Your current solution has time complexity O(n^2), assuming that list.get is O(1). There are exactly 1 + 2 + ... + n-1 + n operations which can be expressed as n * (n + 1)/2, hence O(n^2).
Interestingly, n * (n + 1)/2 is the number of sub arrays that you can get from an array of length n, as defined in your question and evident from your code.
This implies that you are doing one operation per sub array and this is the requird minimum operations for this task, since you need to look at least once at each sub array.
My conclusion is that it isn't possible to reduce the time complexity of this task, unless there is some mathematical formula that helps to do so.
This doesn't necessary mean that there aren't ways to optimize the code, but that would need testing and may be language specific.
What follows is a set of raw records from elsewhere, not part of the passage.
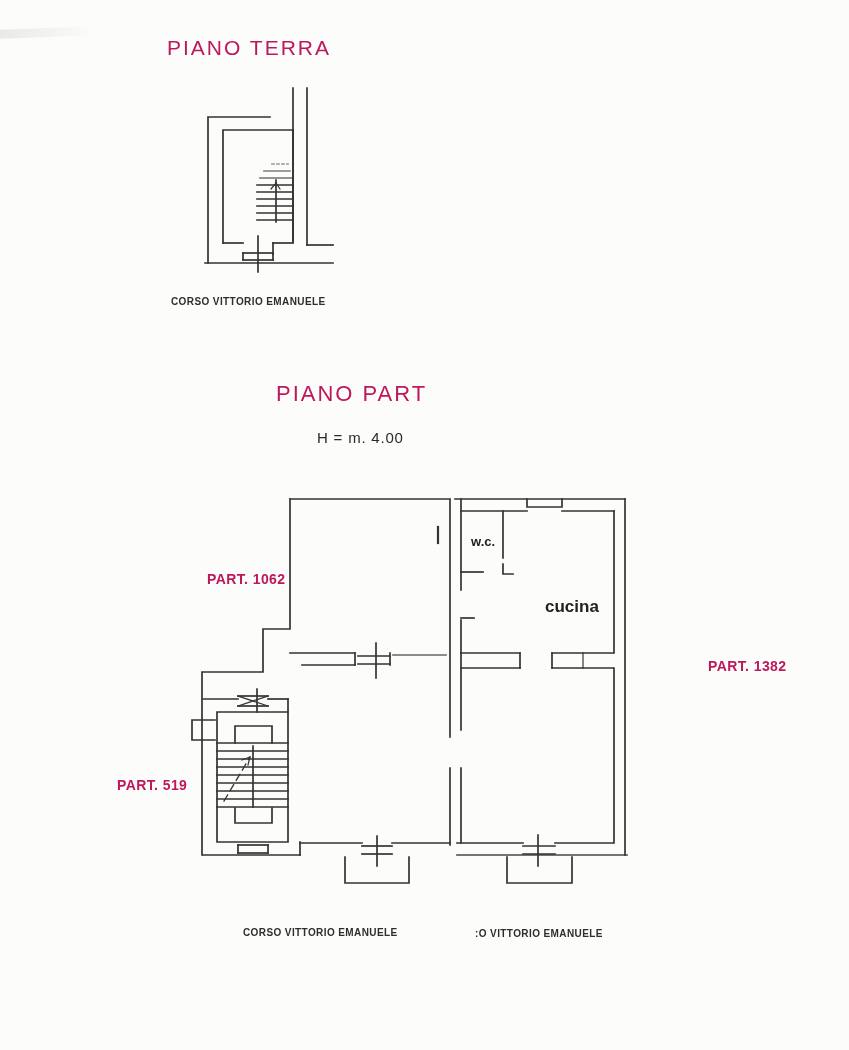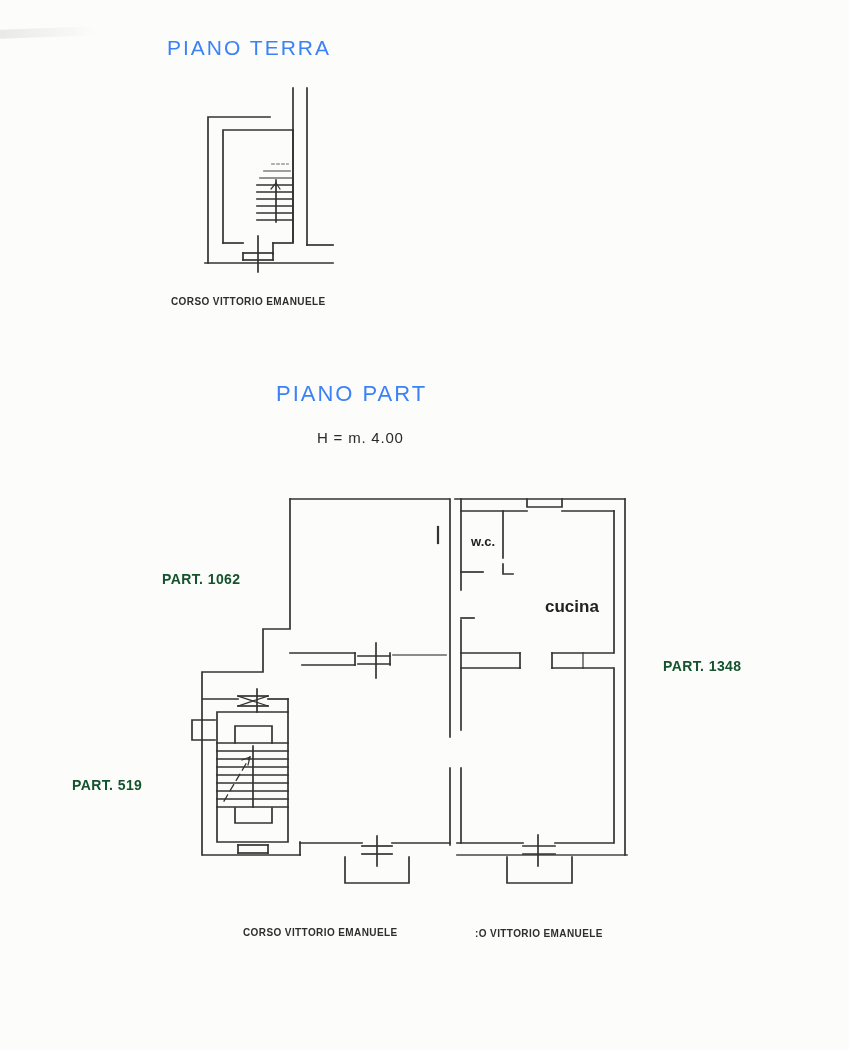--- a/index.html
+++ b/index.html
@@ -12,23 +12,23 @@
   }
   #scan{position:relative;width:849px;height:1050px;}
   #plan-svg{position:absolute;left:0;top:0;}
   .lbl{
     position:absolute;
     color:#2b2b2b;
     white-space:nowrap;
     line-height:1;
     -webkit-font-smoothing:antialiased;
   }
-  .title{font-size:21px;letter-spacing:2px;color:#3b82f6;}
+  .title{font-size:21px;letter-spacing:2px;color:#be185d;}
   .caption{font-size:10px;font-weight:bold;letter-spacing:.4px;color:#2e2e2e;}
-  .parcel{font-size:14px;font-weight:bold;letter-spacing:.4px;color:#14532d;}
+  .parcel{font-size:14px;font-weight:bold;letter-spacing:.4px;color:#be185d;margin-left:45px;}
   .room{font-weight:bold;color:#222;}
   #t-piano-terra{left:167px;top:37px;}
   #t-corso-top{left:171px;top:297px;}
   #t-piano-primo{left:276px;top:383px;font-size:22px;}
   #t-height{left:317px;top:430px;font-size:15px;letter-spacing:.8px;color:#2a2a2a;}
   #t-part-1062{left:162px;top:572px;}
   #t-part-1049{left:663px;top:659px;}
   #t-part-861{left:72px;top:778px;}
   #t-wc{left:471px;top:535px;font-size:13px;}
   #t-cucina{left:545px;top:598px;font-size:17px;}
@@ -193,21 +193,21 @@
   <div id="t-piano-terra" class="lbl title">PIANO TERRA</div>
 
   <div id="t-corso-top" class="lbl caption">CORSO VITTORIO EMANUELE</div>
 
   <div id="t-piano-primo" class="lbl title">PIANO PART</div>
 
   <div id="t-height" class="lbl">H = m. 4.00</div>
 
   <div id="t-part-1062" class="lbl parcel">PART. 1062</div>
 
-  <div id="t-part-1049" class="lbl parcel">PART. 1348</div>
+  <div id="t-part-1049" class="lbl parcel">PART. 1382</div>
 
   <div id="t-part-861" class="lbl parcel">PART. 519</div>
 
   <div id="t-wc" class="lbl room">w.c.</div>
 
   <div id="t-cucina" class="lbl room">cucina</div>
 
   <div id="t-corso-bl" class="lbl caption">CORSO VITTORIO EMANUELE</div>
 
   <div id="t-corso-br" class="lbl caption">:O VITTORIO EMANUELE</div>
Regardless, it wouldn't change the time complexity in terms of n where n is the length of the input array.
Appreciate any input on my logic. I'm learning myself.

The answer provided by David Eisenstat is very efficient with complexity of O(n).
I would like to share another approach, that although it has time complexity of O(n^2), it may be more simple and may be easier for some (me included) to fully understand.
Algorithm
initiate two dimensional array of size matrix[n][n], each cell will hold pair of Integers <sum, min>. we will denote for each Matrix[i, j] the first element of the pair as Matrix[i, j].sum and the second as Matrix[i, j].min
Initiate the diagonal of the matrix as follows:
for i in [0, n-1]:
Matrix[i][i] = <arr[i], arr[i]>
for i in [0, n-1]:
for j in[i, n-1]:
Matrix[i, j] = <
Matrix[i - 1, j].sum + arr[i, j],
Min(Matrix[i - 1, j].min, arr[i, j])
>
Calculate the result:
result = 0
for i in [0, n-1]:
for j in[i, n-1]:
result += Matrix[i, j].sum * Matrix[i, j].min
Time Complexity Analysis
Step 1: initiating two dimensional array ofsize [n,n] will take in theory O(n^2) as it may require to initiate all indices to 0, but if we skip the initialization of each cell and just allocate the memory this could take O(1)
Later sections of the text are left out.